CLOUD

Introducing Splunk AWS Serverless Apps

In the midst of announcements at AWS re:Invent 2017, AWS introduced the AWS Serverless Application Repository which enables AWS customers to easily discover, deploy, and publish serverless applications for common use cases like data processing, stream processing, IoT device data telemetry, and more.

We’re very excited about this release, and we’re proud to be a launch contributor by providing several free serverless applications. With a point-and-click flow, end-users can immediately start streaming data to Splunk Enterprise or Splunk Cloud from various data sources such as Amazon S3, Amazon DynamoDB Stream, Amazon Kinesis Stream and AWS IoT via Splunk HTTP Event Collector (HEC) for near real-time and in-depth analysis.

 

AWS-ome…How Can I Get Started?

If you don’t have access to AWS Serverless Application Repository, sign up for the private Preview.

Once accepted into the Preview, go to your AWS Lambda console, select ‘Serverless Application Repository’ when creating a new function, then search for ‘splunk’. You’ll see several purpose-built serverless apps.

Select one of the apps, such as splunk-elb-application-access-logs-processor which processes access logs of AWS ELB Application load balancers as they get written to Amazon S3 and then stream to Splunk.
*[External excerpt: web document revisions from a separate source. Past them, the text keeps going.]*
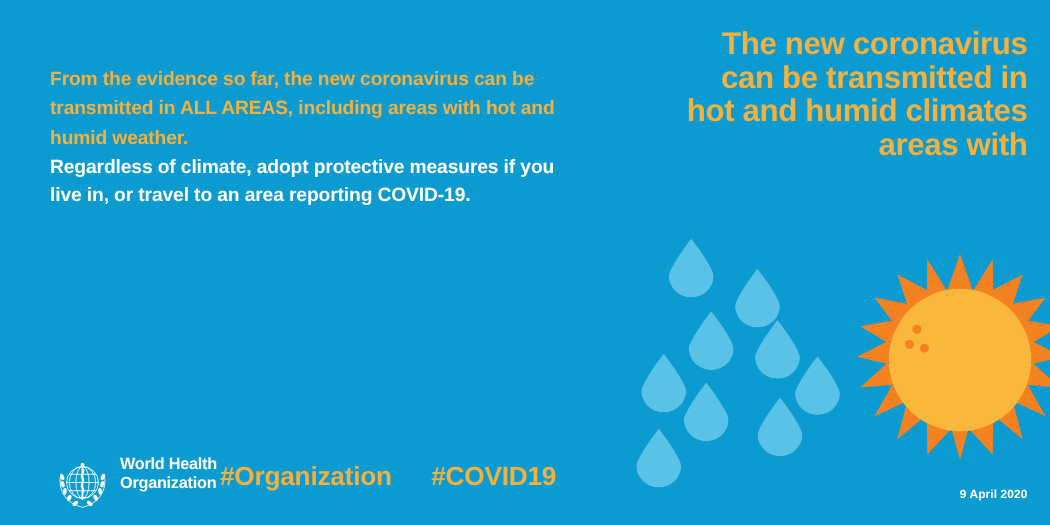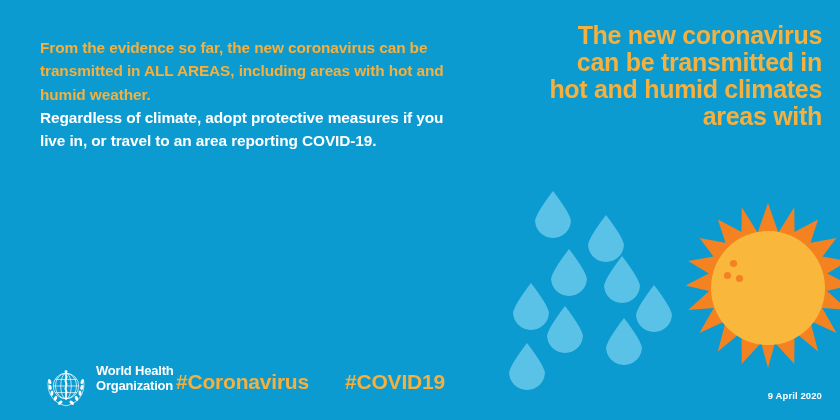"From the evidence so far," #body-copy { top: 36px -> 52px }
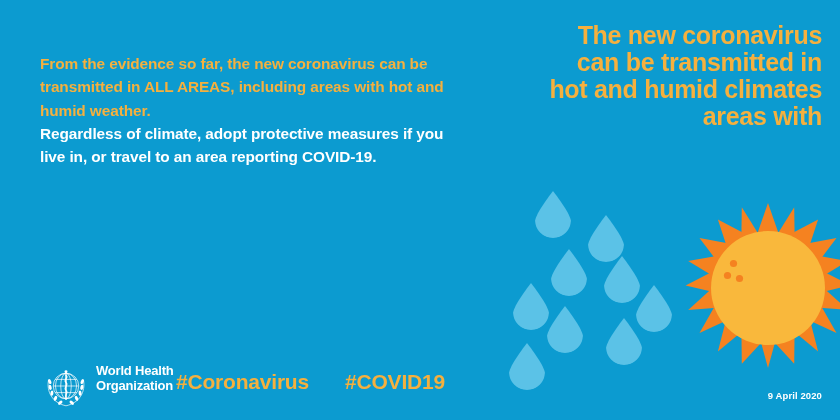"#Coronavirus" div.hashtags { text: Coronavirus -> Organization }
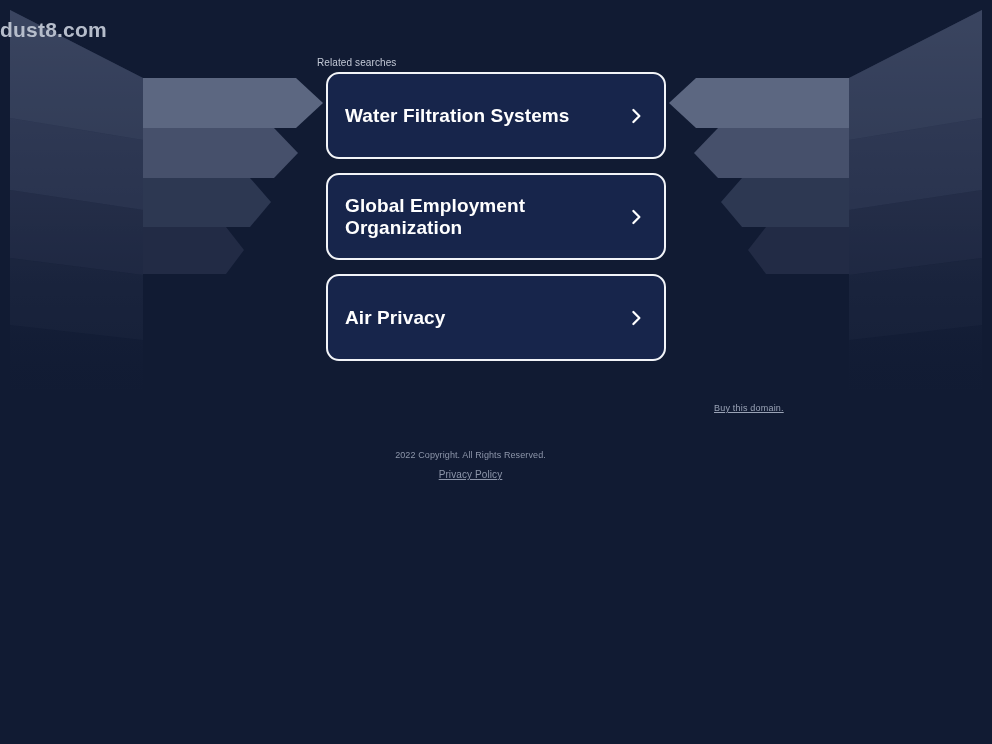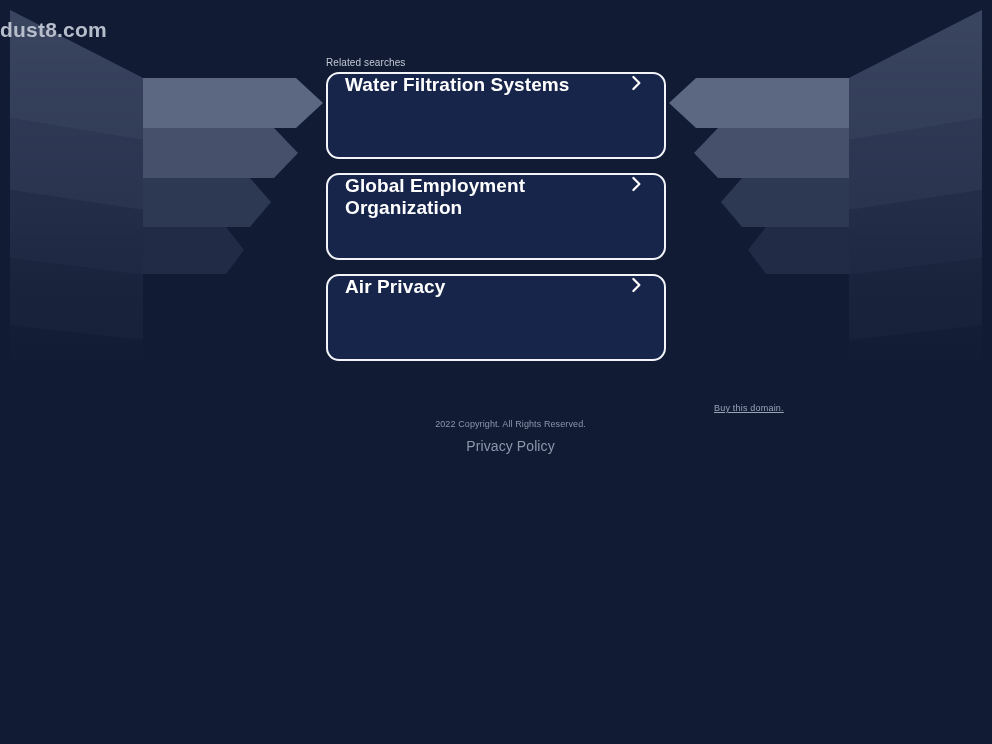"Related searches" #related-label { left: 326px -> 317px }
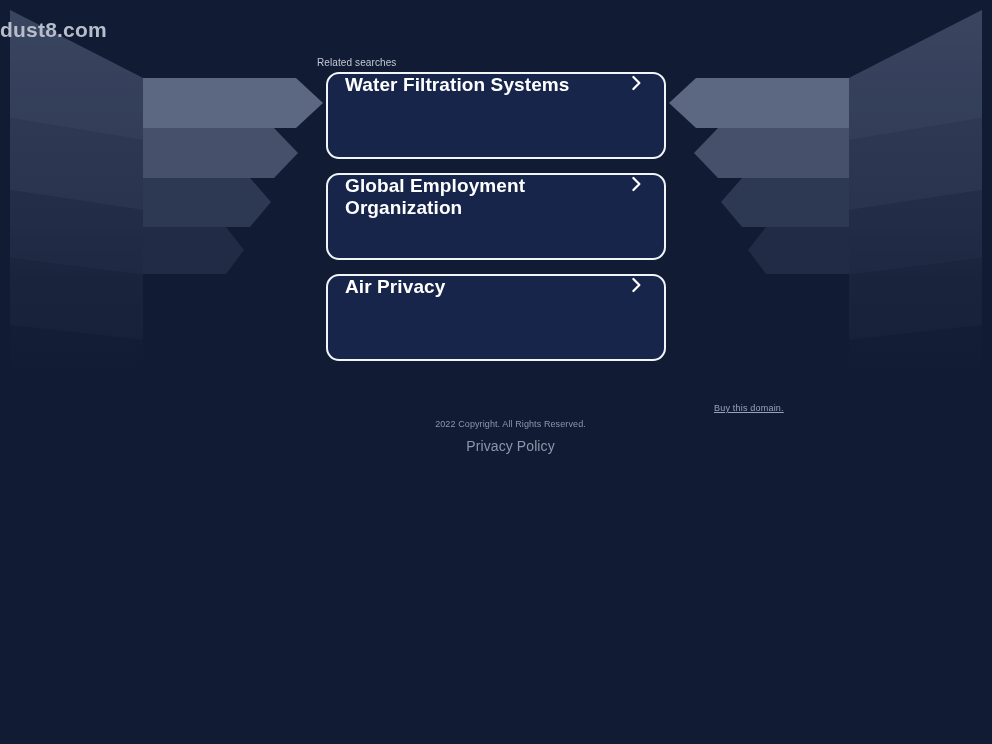"Water Filtration Systems" .search-card { align-items: flex-start -> center }
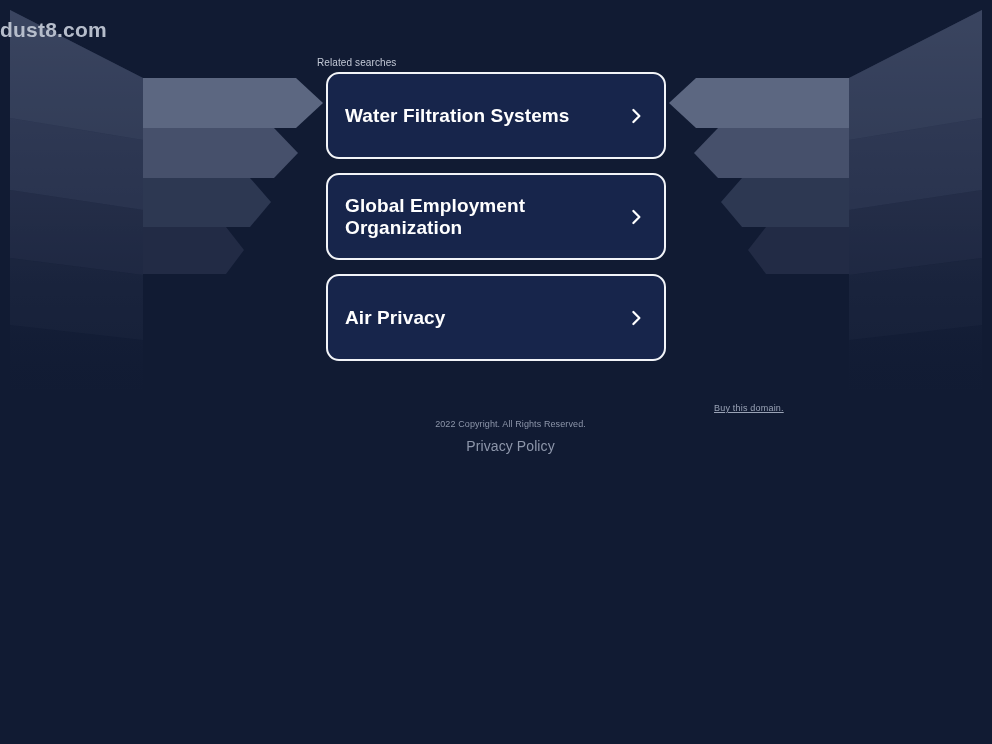"2022 Copyright. All Rights Reserved." #footer { padding-left: 40px -> none; top: 419px -> 450px }
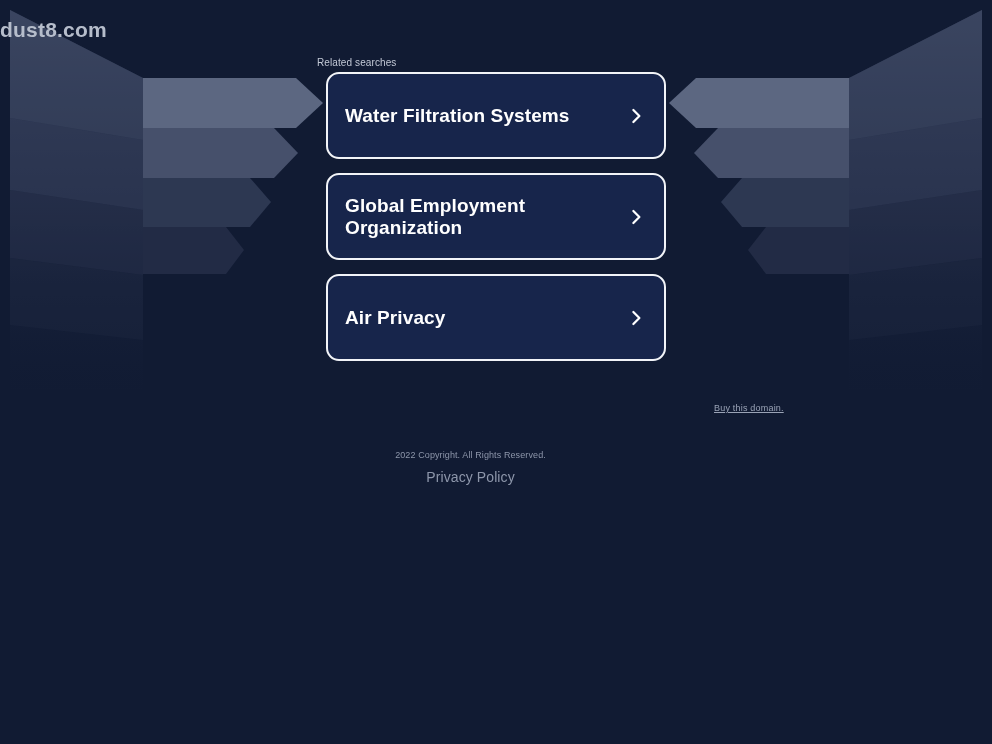"Privacy Policy" #privacy-policy-link { font-size: 14px -> 10px; text-decoration: none -> underline }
Once selected, you’ll be prompted with a simple form with basic configurations parameters, namely:

  • Enter a name for a new Amazon S3 bucket where access logs for your application load balancers will be stored

  • Enter an optional prefix and suffix to limit to objects under a particular path or a particular file extension (‘.log.gz’ is initially set as suffix to match access log filenames of application load balancers)

  • Enter the URL endpoint and token of your Splunk Enterprise or Splunk Cloud HTTP Event Collector (HEC)

The serverless app will automatically create & configure all necessary resources to stream the data to your existing Splunk deployment, including:

  • Amazon S3 bucket to store the access logs, with object notifications configured as Lambda event trigger.

  • Lambda function to process access logs, including uncompressing the records, parsing fields, and streaming to Splunk. The Lambda function pre-packages the client JavaScript library for Splunk HEC.

  • AWS Lambda policy to allow the Amazon S3 bucket to trigger the AWS Lambda function

  • AWS Lambda IAM execution role & policies to give the Lambda function necessary permissions

Once the app is successfully deployed, refer to Enable Access Logging to have your application load balancers store access logs in the newly created S3 bucket you specified. As soon as an access log gets written into that S3 bucket, it will now be parsed and forwarded to Splunk by the Lambda function. ELB publishes a log file for each load balancer every 5 minutes, so allow for an initial delay of few minutes before you start seeing data in Splunk Enterprise.

Below is the ELB Traffic Analysis dashboard from the popular Splunk App for AWS, where we analyze and visualize traffic of an application load balancer using the access logs delivered to Splunk via the serverless app we just deployed. We can quickly gain a lot of insights, from average request round-trip time to request volume in terms of request count and ingress/egress data volume. We can also visualize geographically where the requests are coming from, and monitor for errors.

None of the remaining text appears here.